Discovery of haploinsufficient genes on chromosome 7q. Loss of one copy of part of Chr7q [del(7q)] is a recurrent karyotypic abnormality intimately linked to the pathogenesis of MDS. Despite a decades-long quest, the critical gene(s) residing on chr7q remain elusive. We found that the hematopoietic phenotypes of our MDS-iPSC model are rescued by compensation of Chr7q dosage through spontaneous duplication and recapitulated by engineered deletions spanning a ~20 Mb Chr7q region. These results support a model of gene haploinsufficiency underlying the pathogenesis of MDS and define a critical chromosome 7q region. To further narrow down the critical chr7q region we developed innovative strategies, combining AAV-mediated gene targeting with  Cre-lox and Cas9-CRISPR technologies, in order to derive panels of iPSC clones harboring deletions of variable lengths along chr7q, that will allow us to functionally map the MDS phenotypes to a yet smaller region of only few Mb. To functionally identify critical genes on chr7q we have compiled a list of 62 candidate haploinsufficient genes (whose expression is reduced by at least 1.5-fold in our isogenic pairs of del(7q)-iPSCs), constructed a barcoded lentiviral ORF library and we are performing screens for genes that rescue hematopoiesis in our del(7q)-MDS-iPSCs.

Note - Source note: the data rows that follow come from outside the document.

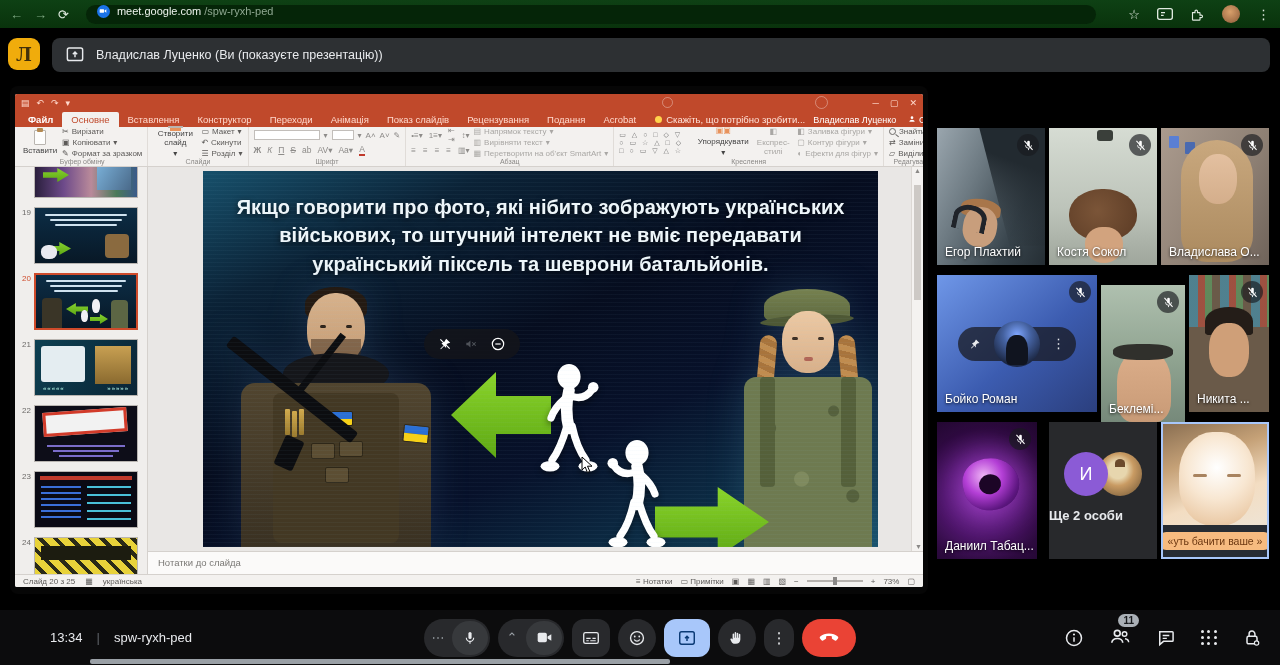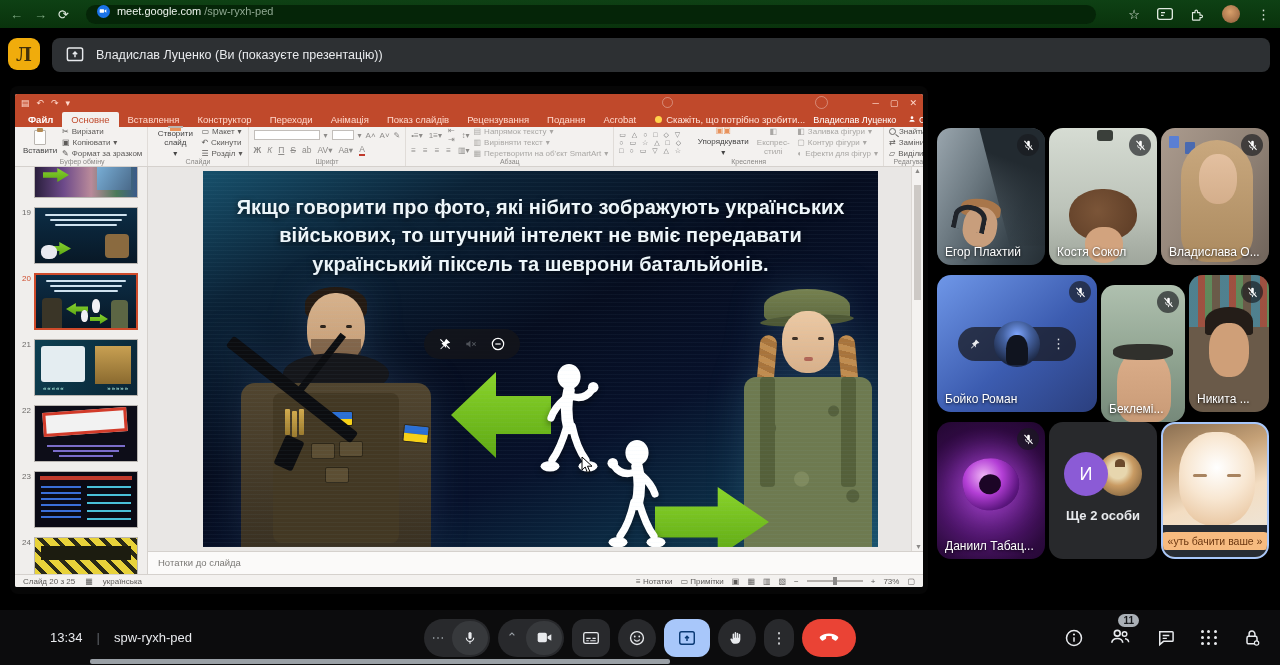--- a/index.html
+++ b/index.html
@@ -131,21 +131,21 @@
   .arrowR{position:absolute;left:452px;top:316px;width:114px;height:70px;background:linear-gradient(#8ad42a,#5ea814);
     clip-path:polygon(100% 50%,55% 0,55% 28%,0 28%,0 72%,55% 72%,55% 100%);filter:drop-shadow(2px 3px 2px rgba(0,0,0,.5))}
   .fig{position:absolute;filter:drop-shadow(0 3px 3px rgba(0,0,0,.45))}
 
   
   .tile-overlay{position:absolute;left:424px;top:329px;width:96px;height:30px;background:rgba(19,20,26,.88);
     border-radius:15px;display:flex;align-items:center;justify-content:center;gap:12px;z-index:40}
   .cursor{position:absolute;left:581px;top:456px;z-index:60}
 
   
-  .tile{position:absolute;border-radius:14px;overflow:hidden;background:#222}
+  .tile{position:absolute;border-radius:0;overflow:hidden;background:#222}
   .tile-name{position:absolute;left:8px;bottom:6px;font-size:12px;color:#fff;text-shadow:0 1px 3px rgba(0,0,0,.85);z-index:5;white-space:nowrap}
   .micoff{position:absolute;top:6px;right:6px;width:22px;height:22px;border-radius:50%;background:rgba(25,26,30,.66);
     display:flex;align-items:center;justify-content:center;z-index:6}
   .pf{position:absolute}
   .t1{left:937px;top:128px;width:108px;height:137px;background:linear-gradient(115deg,#9aa6ae 0%,#6d7a82 35%,#39454d 72%,#252e34 100%)}
   .t1 .curtain{position:absolute;right:0;top:0;width:78%;height:86%;background:linear-gradient(200deg,#222a30 30%,rgba(34,42,48,.1) 85%);clip-path:polygon(22% 0,100% 0,100% 100%,58% 100%)}
   .t1 .face{left:26px;bottom:18px;width:34px;height:40px;background:#c89e7c;border-radius:45%;transform:rotate(10deg)}
   .t1 .hair{left:24px;bottom:48px;width:40px;height:18px;background:#a8764a;border-radius:50% 50% 20% 20%;transform:rotate(8deg)}
   .t1 .hp{left:16px;bottom:34px;width:34px;height:26px;border:5px solid #20242a;border-bottom:none;border-radius:50% 50% 0 0;transform:rotate(12deg)}
   .t2{left:1049px;top:128px;width:108px;height:137px;background:linear-gradient(#d6dcd3,#bcc3b9 60%,#9fa69c)}
@@ -163,31 +163,31 @@
     background:radial-gradient(circle at 50% 30%,#7fa6ff 0%,#44619f 35%,#1d2946 75%,#141c33 100%)}
   .bavatar:after{content:"";position:absolute;left:12px;top:14px;width:22px;height:30px;background:#10141f;border-radius:45% 45% 20% 20%}
   .hdots{color:#e8eaed;font-size:13px}
   .t5{left:1101px;top:285px;width:84px;height:137px;background:linear-gradient(#afc0af,#8fa390 55%,#76897a)}
   .t5 .face{left:16px;bottom:0;width:54px;height:72px;background:linear-gradient(#dcae8a,#c89a76);border-radius:44% 44% 28% 28%}
   .t5 .band{left:12px;bottom:62px;width:60px;height:16px;background:#30302c;border-radius:40%}
   .t6{left:1189px;top:275px;width:80px;height:137px;background:#6a5a49}
   .t6 .shelf{left:0;top:0;right:0;height:52px;opacity:.55;background:repeating-linear-gradient(90deg,#3aa0c8 0 9px,#c84a3a 9px 16px,#58b06a 16px 23px,#6a5a49 23px 31px)}
   .t6 .hair{left:16px;top:32px;width:48px;height:28px;background:#241d18;border-radius:50% 50% 10% 10%}
   .t6 .face{left:20px;top:48px;width:40px;height:54px;background:#cf9f78;border-radius:44%}
-  .t7{left:937px;top:422px;width:108px;height:137px;background:radial-gradient(circle at 45% 55%,#7b2da0 0%,#51176f 40%,#2d0a3f 72%,#20062e 100%)}
+  .t7{left:937px;top:422px;width:100px;height:137px;background:radial-gradient(circle at 45% 55%,#7b2da0 0%,#51176f 40%,#2d0a3f 72%,#20062e 100%)}
   .t7 .gem{left:26px;top:36px;width:56px;height:52px;border-radius:45% 55% 50% 50%;transform:rotate(-12deg);
     background:radial-gradient(circle at 40% 32%,#efb5f5 0%,#b43fd6 38%,#5d1680 72%,#2e0a44 100%);box-shadow:0 0 26px 7px rgba(190,80,230,.45)}
   .t7 .gem:after{content:"";position:absolute;left:16px;top:16px;width:22px;height:20px;background:#1c0526;border-radius:50%}
   .t8{left:1049px;top:422px;width:108px;height:137px;background:#28292c}
   .duo{position:absolute;left:0;right:0;top:30px;display:flex;justify-content:center}
   .circ{width:44px;height:44px;border-radius:50%;display:flex;align-items:center;justify-content:center;font-size:18px;color:#fff}
   .circ.purple{background:#8b5bd6;z-index:2}
   .circ.cat{margin-left:-10px;background:radial-gradient(circle at 45% 40%,#e7d6ae 0 25%,#c99b63 45%,#8a6a43 80%);z-index:1}
   .circ.cat:after{content:"";width:10px;height:8px;background:#6b4a2c;border-radius:50% 50% 0 0;margin-top:-22px}
-  .more-label{position:absolute;left:0;right:0;top:86px;text-align:center;font-size:13px;font-weight:bold;color:#e8eaed}
+  .more-label{position:absolute;left:0;right:0;top:86px;font-size:13px;font-weight:bold;color:#e8eaed}
   .t9{left:1161px;top:422px;width:108px;height:137px;border:2px solid #a8c7fa;background:linear-gradient(160deg,#8a6f52,#c5a177 28%,#f3ddc2 55%,#efe3d2 78%,#d9c3ab)}
   .t9 .face{left:16px;top:8px;width:76px;height:94px;border-radius:44%;
     background:radial-gradient(circle at 50% 38%,#fff 0%,#f8e7d2 45%,#eccdab 78%,#ddb58d 100%)}
   .t9 .brow{position:absolute;width:14px;height:3px;background:#a8835f;border-radius:2px;top:42px}
   .t9 .body{position:absolute;left:0;right:0;bottom:0;height:32px;background:#272c33}
   .self-pill{position:absolute;left:50%;bottom:7px;transform:translateX(-50%);background:#f7bb80;border-radius:12px;
     padding:3px 10px;font-size:10.5px;color:#6b3710;white-space:nowrap;z-index:6}
 
   
   .bottom-bar{position:absolute;left:0;top:610px;width:1280px;height:55px;background:#0c0c0d}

Clonal evolution of MDS/AML. Clonal heterogeneity represents a clinically very important feature of the cancer genome, as it forms the basis for the wide variations in tumor behavior and responsiveness to therapy and serves as a reservoir of genetic diversity from which resistant clones may arise. Recent whole genome sequencing studies (WGS) showed that the BM of MDS patients is often oligoclonal, i.e. contains multiple cell populations with distinct patterns of acquired mutations, consistent with a model whereby MDS is initiated in a cell (the “founding clone”) that subsequently acquires additional mutations to form daughter subclones. However, no direct evidence for the existence of subclones exists (they are indirectly inferred by the variant allele frequencies, VAFs, in the cell populations) and subclones that comprise less than 20% of the population are inaccessible with current WGS techniques. Furthermore, it is not known whether specific mutations occur typically at specific stages during disease progression and the biological significance of most of them remains poorly understood. Cellular reprogramming is an inherently clonal process and thus enables the “capture” of single cell genomes. We use whole exome sequencing (WES) in paired MDS BM cell samples and skin or BM fibroblasts (as matched normal tissue) and “deep reprogramming” to capture all possible subclones, in order to reconstruct the genetic ancestry and attempt to draw phenotype-genotype connections.


A universal safe harbor site in the human genome. Many research and gene therapy applications require the addition of genes into human cells in a manner that ensures robust and reliable expression without the dysregulation of endogenous genes which can lead to oncogenesis, as seen in gene therapy clinical trials. With the advent of gene targeting technologies, the development of efficient and universal approaches to the transgenesis of human cells is becoming a realistic prospect. However, the development of technologies for targeted gene integration has not been paralleled by the identification of appropriate target sites in the human genome. We have proposed a framework based on bioinformatics and functional studies for the selection of genomic safe harbors (GSHs), sites that are able to accommodate predictable expression of newly integrated DNA without adverse effect on the host cell or organism. We have designed lentiviral vectors amenable to recombinase-mediated cassette exchange (RMCE) to perform a genome-wide screen to identify and test candidate universal safe harbors.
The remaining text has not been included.